Bridget Kustin
Senior Research Fellow and Director, Ownership Project 2.0: Private Capital Owners & Impact
- Bridget.Kustin@sbs.ox.ac.uk
Saïd Business School
University of Oxford
Park End Street
Oxford
OX1 1HP
Profile
Bridget is an economic anthropologist and Senior Research Fellow at Oxford Saïd, where she is Director of the global research Initiative, Ownership Project 2.0: Private Capital Owners & Impact.
Bridget holds a Bachelor’s (BA) degree in English (summa cum laude, Phi Beta Kappa) from Whitman College, a liberal arts school in Washington State. She received her PhD in Economic Anthropology from Johns Hopkins University, where she was a National Science Foundation Graduate Research Fellow and a Fellow of the Institute for Money, Technology, and Financial Inclusion. With a focus on economic topics in South Asia, she was a Fulbright Scholar to Bangladesh, Fellow of the American Institute of Bangladesh Studies and Language Fellow of the American Institute of Indian Studies to support Bengali language proficiency via full-time language study in Kolkata, India.
Bridget was previously a fellow in residence at the WZB (Centre for Social Science Research) in Berlin and has served on the World Economic Forum's Global Futures Council for Development Finance.
Expertise:
- Organisational behaviour
- Family business
- Family offices and family-led investment platforms
- Innovation
- Theories of capitalism
- Racial capitalism and theories of social justice
- Language philosophy
- International development
- International business
- Islamic finance
- Microfinance and financial inclusion
- Qualitative research and ethnography
Research
Bridget’s research, teaching and employment has focused on wealth management at opposite ends of the wealth spectrum. This includes researching family-owned businesses with revenue above USD 1 billion as Research Lead on the Ownership Project at Oxford Saïd, from 2018-2023. For this, she conducted fieldwork in 12 countries and oversaw a team of research assistants analysing qualitative and quantitative data regarding how billion-dollar family business owners influence their businesses and exercise their ownership. Bridget is currently writing a trade (non-academic) book about large business-owning families.
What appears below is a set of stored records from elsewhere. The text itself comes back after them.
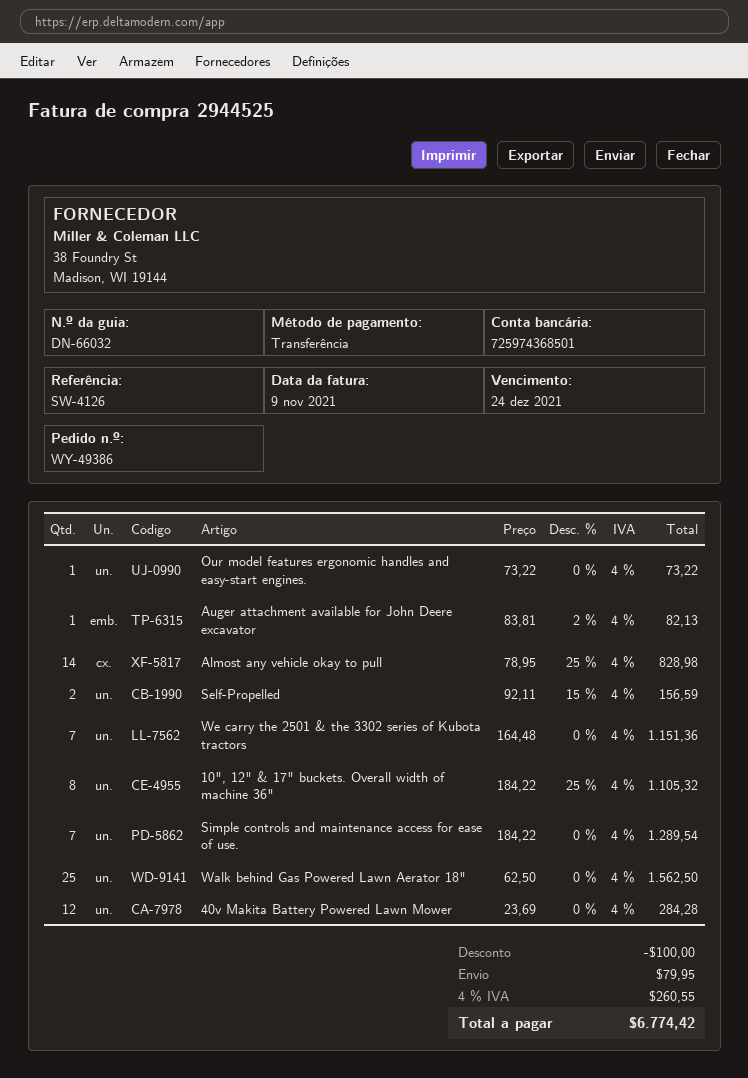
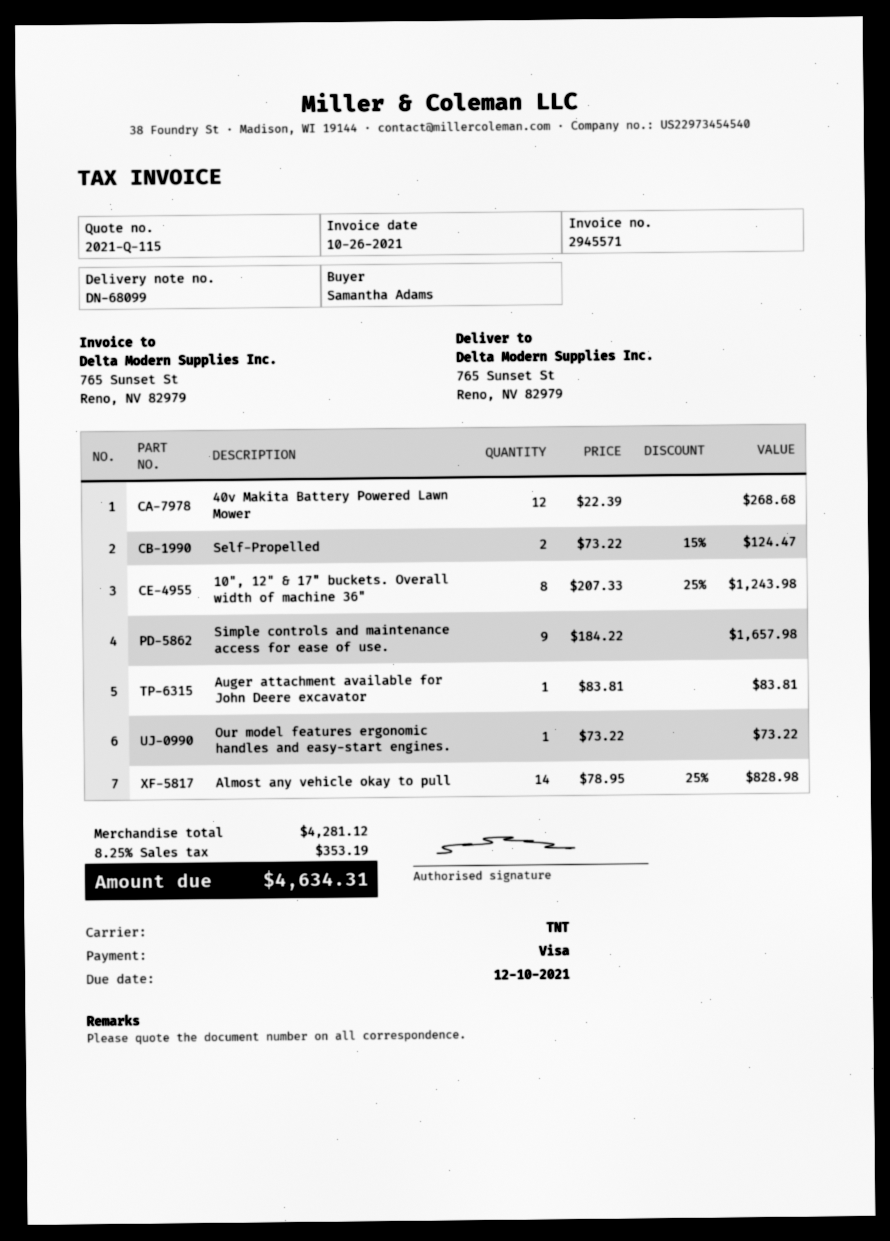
delivery note number: DN-66032 -> DN-68099
invoice number: 2944525 -> 2945571
invoice date: 2021-11-09 -> 2021-10-26
due date: 2021-12-24 -> 2021-12-10
payment method: bank transfer -> Visa
Auger attachment available for John Deere excavator: 1 x 83.81 - 2% = 82.13 -> 1 x 83.81 = 83.81
Self-Propelled: 2 x 92.11 - 15% = 156.59 -> 2 x 73.22 - 15% = 124.47
We carry the 2501 & the 3302 series of Kubota tractors: 7 x 164.48 = 1151.36 -> none
10", 12" & 17" buckets. Overall width of machine 36": 8 x 184.22 - 25% = 1105.32 -> 8 x 207.33 - 25% = 1243.98
Simple controls and maintenance access for ease of use.: 7 x 184.22 = 1289.54 -> 9 x 184.22 = 1657.98
Walk behind Gas Powered Lawn Aerator 18": 25 x 62.50 = 1562.50 -> none
40v Makita Battery Powered Lawn Mower: 12 x 23.69 = 284.28 -> 12 x 22.39 = 268.68
discount: 100.00 -> none
shipping: 79.95 -> none
tax: 4% = 260.55 -> 8.25% = 353.19
total: 6774.42 -> 4634.31

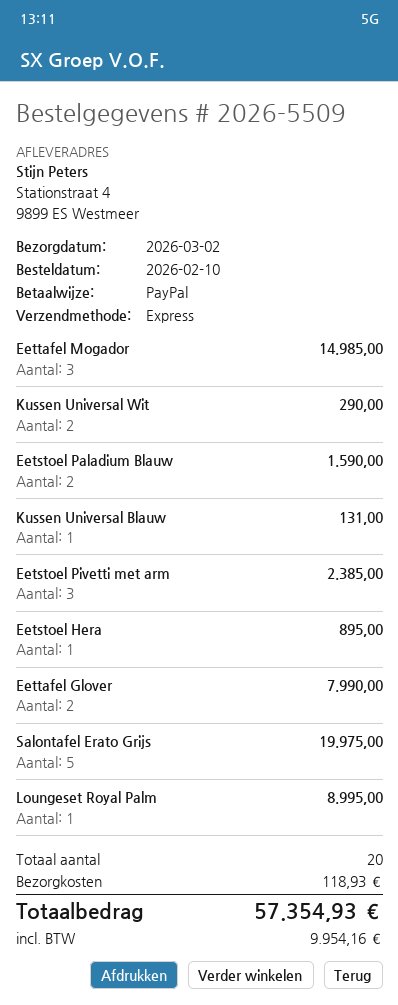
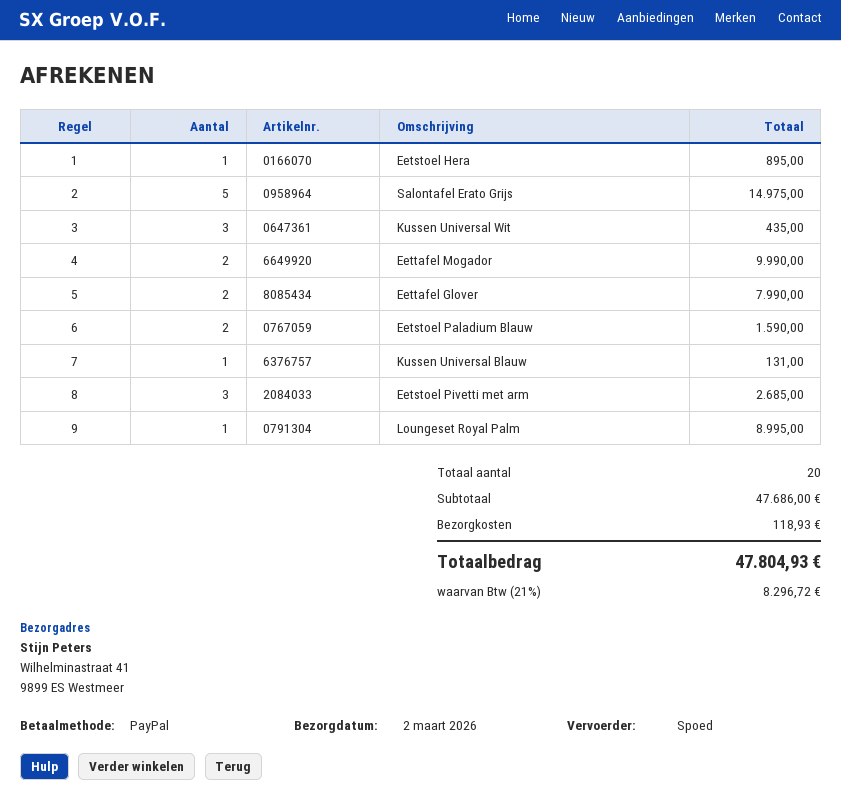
ship to: Stationstraat 4, 9899 ES Westmeer -> Wilhelminastraat 41, 9899 ES Westmeer
Eettafel Mogador: 3 for 14985.00 -> 2 for 9990.00
Kussen Universal Wit: 2 for 290.00 -> 3 for 435.00
Eetstoel Pivetti met arm: 3 for 2385.00 -> 3 for 2685.00
Salontafel Erato Grijs: 5 for 19975.00 -> 5 for 14975.00
tax: 9954.16 -> 8296.72
total: 57354.93 -> 47804.93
Prior to this, she was based full-time in Bangladesh and Pakistan for nearly 2 years researching Islamic finance and microfinance (including at the Islamic Development Bank in Saudi Arabia), living amongst clients in rural settings to study household financial management.
Her current project, Private Capital Owners & Impact, is a three-year global study of single family offices and family-led investment platforms, large family businesses, and family foundations - and how they can scale their impact to meet global needs, from climate tech to infrastructure, against a backdrop of growing inequality.
Publications
Business in times of crisis(opens in new window)
- Journal article
- Oxford Review of Economic Policy
Islamic financing principles and their application to microfinance(opens in new window)
- Chapter
- Islamic Microfinance Shari'ah Compliant and Sustainable?
Rationality, risk, uncertainty, and Islamic finance(opens in new window)
- Chapter
- Beyond Neoliberalism: Social Analysis after 1989
Ethnographic approaches to understanding client versus institutional priorities for Islamic microfinance in Bangladesh.
- Chapter
- Islamic Finance and Development
Engagement
Bridget’s commitment to translating academic research into practice has manifested in multiple engagements with Oxford Saïd’s Skoll Centre for Social Entrepreneurship, first as an Early Career Fellow and as a current Research Fellow. As a recipient of the Skoll Centre's Systems Change Accelerator Grant, she co-organised the December 2022 conference 'Wealth Management’s New Imperatives,' attended by over 200 of London’s leading private client and private wealth professionals (lawyers, investment managers, accountants, tax professionals), academics, and wealth-holders, and civil society – an unprecedented blending of stakeholders to discuss the imperatives that growing wealth inequality presents to private client work.
Bridget has also held consultancies (including through Anthro Ltd, her anthropological research practice) for the Bill and Melinda Gates Foundation, Good Ancestor Movement, and Islamic Relief Worldwide. Bridget is on the Advisory Board of IDEA (Increasing Diversity in Enterprising Activities), which is part of the Enterprising Oxford Initiative at the University of Oxford; and previously served on the Advisory Boards of Millionaires for Humanity and the Institute for Money, Technology, and Financial Inclusion.
Teaching
Bridget is a Co-Convenor of the core MBA course, Capitalism in Debate and has taught Racial Capitalism to the entire MBA class for the past three years. She also teaches MBA and Executive MBA students on Strategies for Impact.
She lectures frequently on Executive Education programmes and directs bespoke courses for family businesses and family business ‘next gens.’
Bridget is a Tutor on the start-up incubator Creative Destruction Lab and on the Executive MSc in Change Leadership. She has taught and lectured at SOAS - University of London, Johns Hopkins University, King's College London, NYU's Stern School of Business and Habib University (Pakistan).